The sectoral MRV system will use a bottom-up approach, less dependent on centralized data collection. This approach also employs IPCC default emission factors, but the total emissions are estimated by identifying emission sources within production facilities in specific sectors and geographic regions. This method enables tracking of fuel consumption and GHG emissions at each emitting facility, reflecting the specific emission characteristics of particular geographic areas. Sectoral MRV systems will guide measurement at the project or sectoral level. A tiered approach also allows for better cross-referencing of GHG data.

  • Developing MRV Frameworks by Ministries and Agencies

Ministries and agencies should establish MRV frameworks in their jurisdictions based on guidelines for NAMAs (Nationally Appropriate Mitigation Actions) funded domestically. This will help management bodies track and assess climate change mitigation efforts and impacts to provide essential information at the national level.

The national MRV system will serve as the central national authority responsible for compiling international reports. Ministries and sectors should develop organizational structures based on the scope and scale of GHG mitigation actions within their respective fields. However, this solution does not fully address the technical expertise of personnel or the coordination and distribution of national resources.

 

 

[1] Mai Kim Lien et al. (2020).

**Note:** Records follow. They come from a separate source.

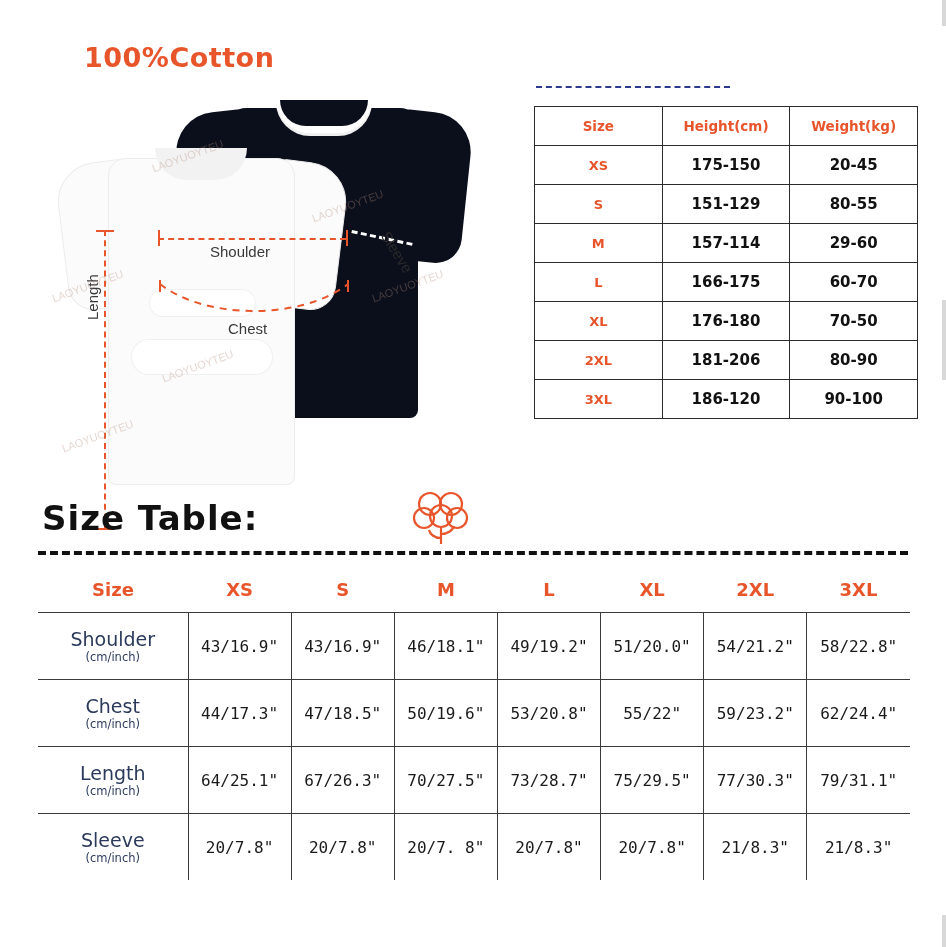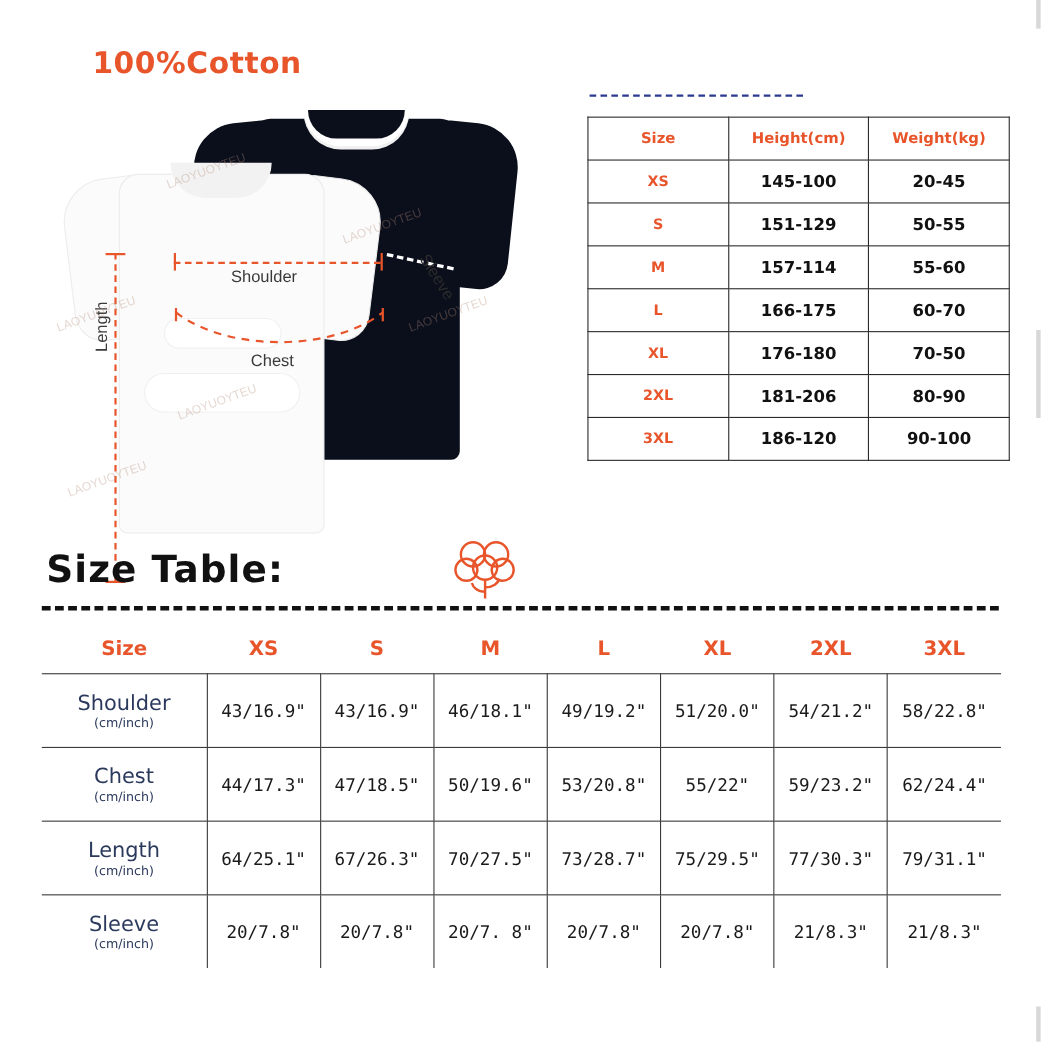"145-100" td.val { text: 145-100 -> 175-150 }
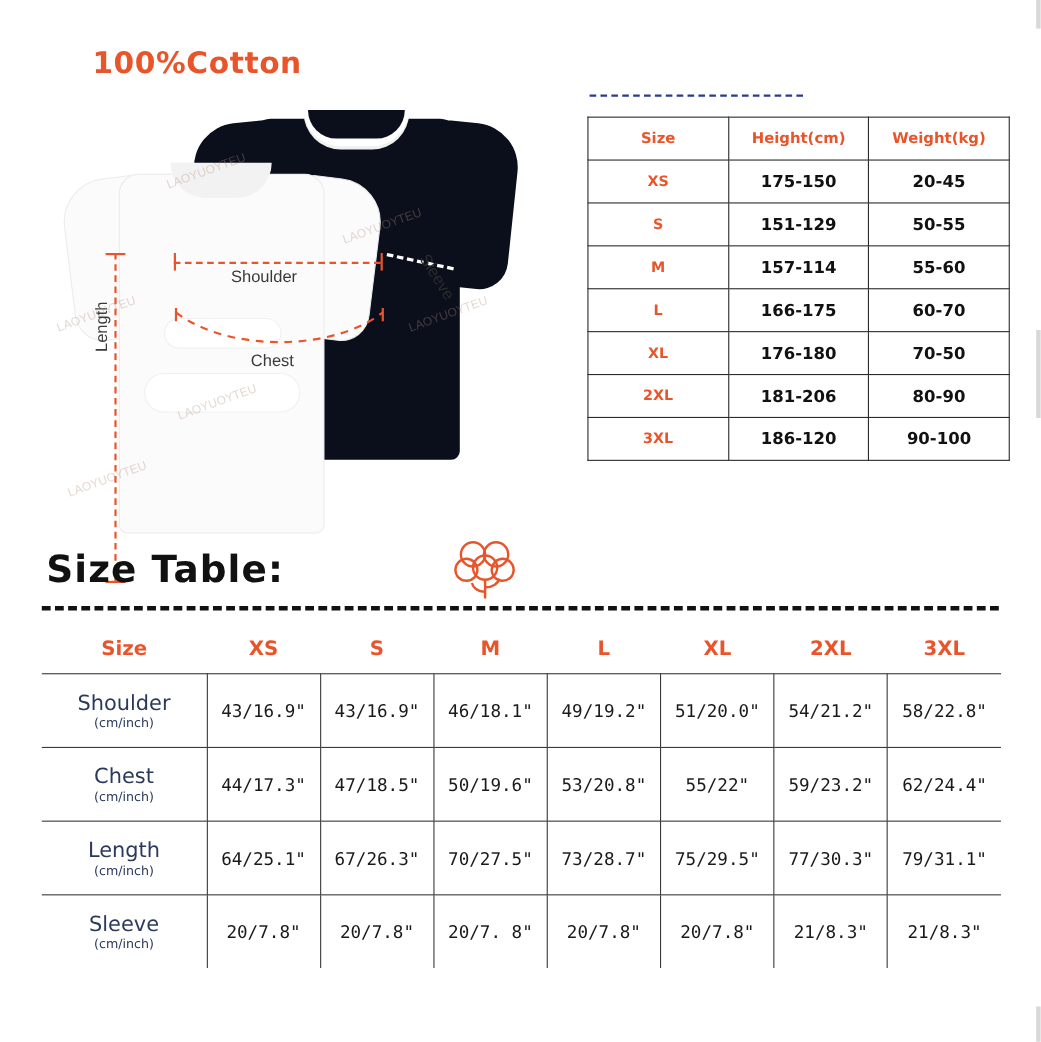"50-55" td.val { text: 50-55 -> 80-55 }
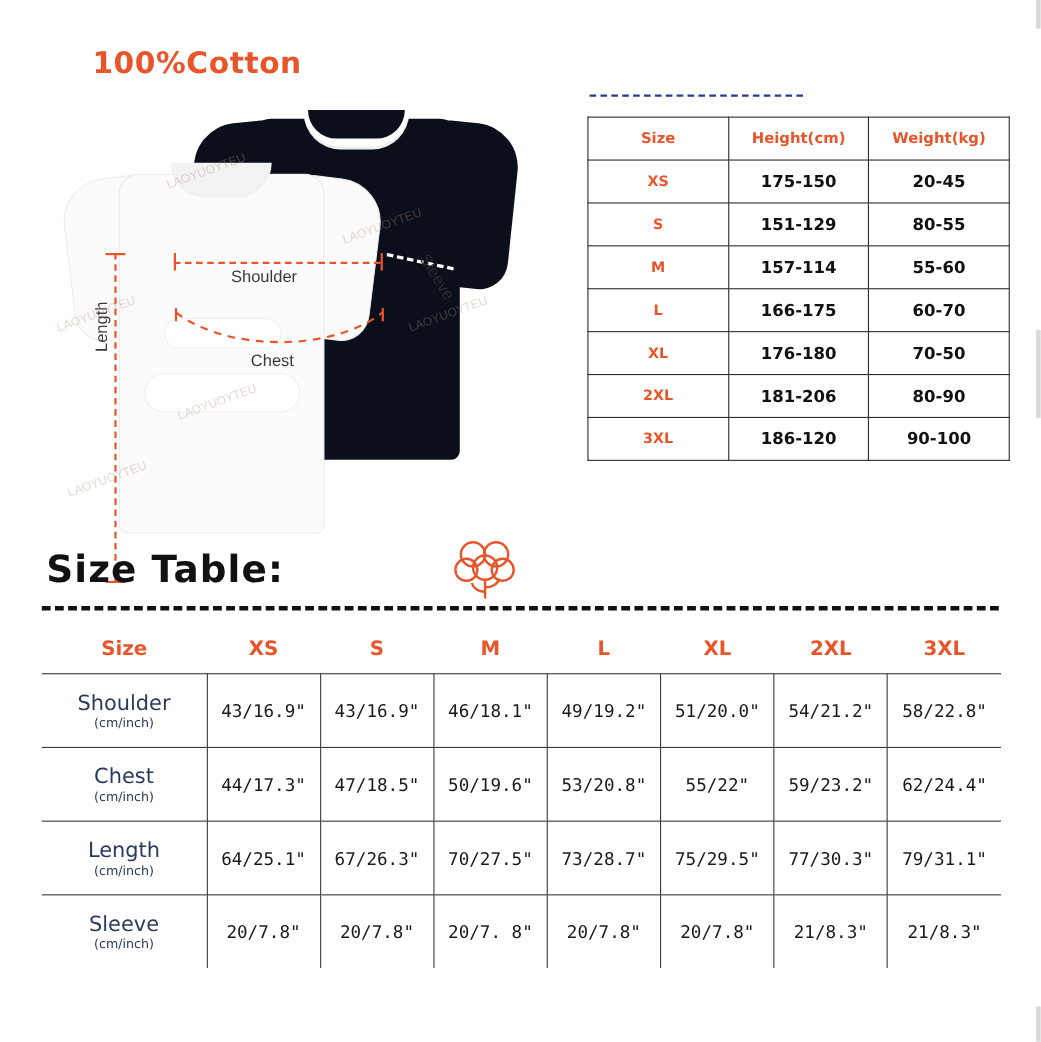"55-60" td.val { text: 55-60 -> 29-60 }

Carbon credit trading market: International experience and policies for Vietnam. Journal of Hydrometeorology, No. 719, pp. 76 – 86

[2] Decision No. 896/QD-TTg of the Prime Minister on Approval of the National Strategy on Climate Change for the period up to 2050

[3] Yingying Zeng, Stefan E. Weishaar, Oscar Couwenberg. (2016). Absolute vs. Intensity-based Caps for Carbon Emissions Target Setting: An Obstacle to Linking the EU ETS to a Chinese National ETS?. page. 11. Access at: https://ceepr.mit.edu/wp-content/uploads/2021/09/2016-008.pdf

[4] IEA. (2020). Implementing Effective Emissions Trading Systems: Lessons from international experiences. page. 25. Access at: https://www.iea.org/reports/implementing

[5] Hepburn, C., Grubb, M., Neuhoff, K., Matthes, F. C., & Tse, M. (2006). Auctioning of EU ETS phase II allowances: how and why? Climate Policy, 6(1), page. 137–160. https://doi.org/10.3763/cpol.2006.0608.

[6] Yvonne Pang et al. MRV measurement, reporting, verification – How to build national MRV systems. GIZ, 45. Access at: https://transparency-partnership.net/system/files/document/mrv-tool-4-2.pptx__0.pdf

[7] Pham Thanh Long et al. (2019). Developing a monitoring, reporting and verification (MRV) process for national-level climate change adaptation activities in Vietnam. Journal of Hydrometeorology, No. 707, page. 25het

[8] Tran Do Bao Trung, Tran Do Bao My. (2021). Calculating the potential for greenhouse gas emission reduction and evaluating the co-benefits of carbon credits of greenhouse gas emission reduction solutions in the public transport sector in Hanoi. Journal of Climate Change Science, No. 20, page. 2.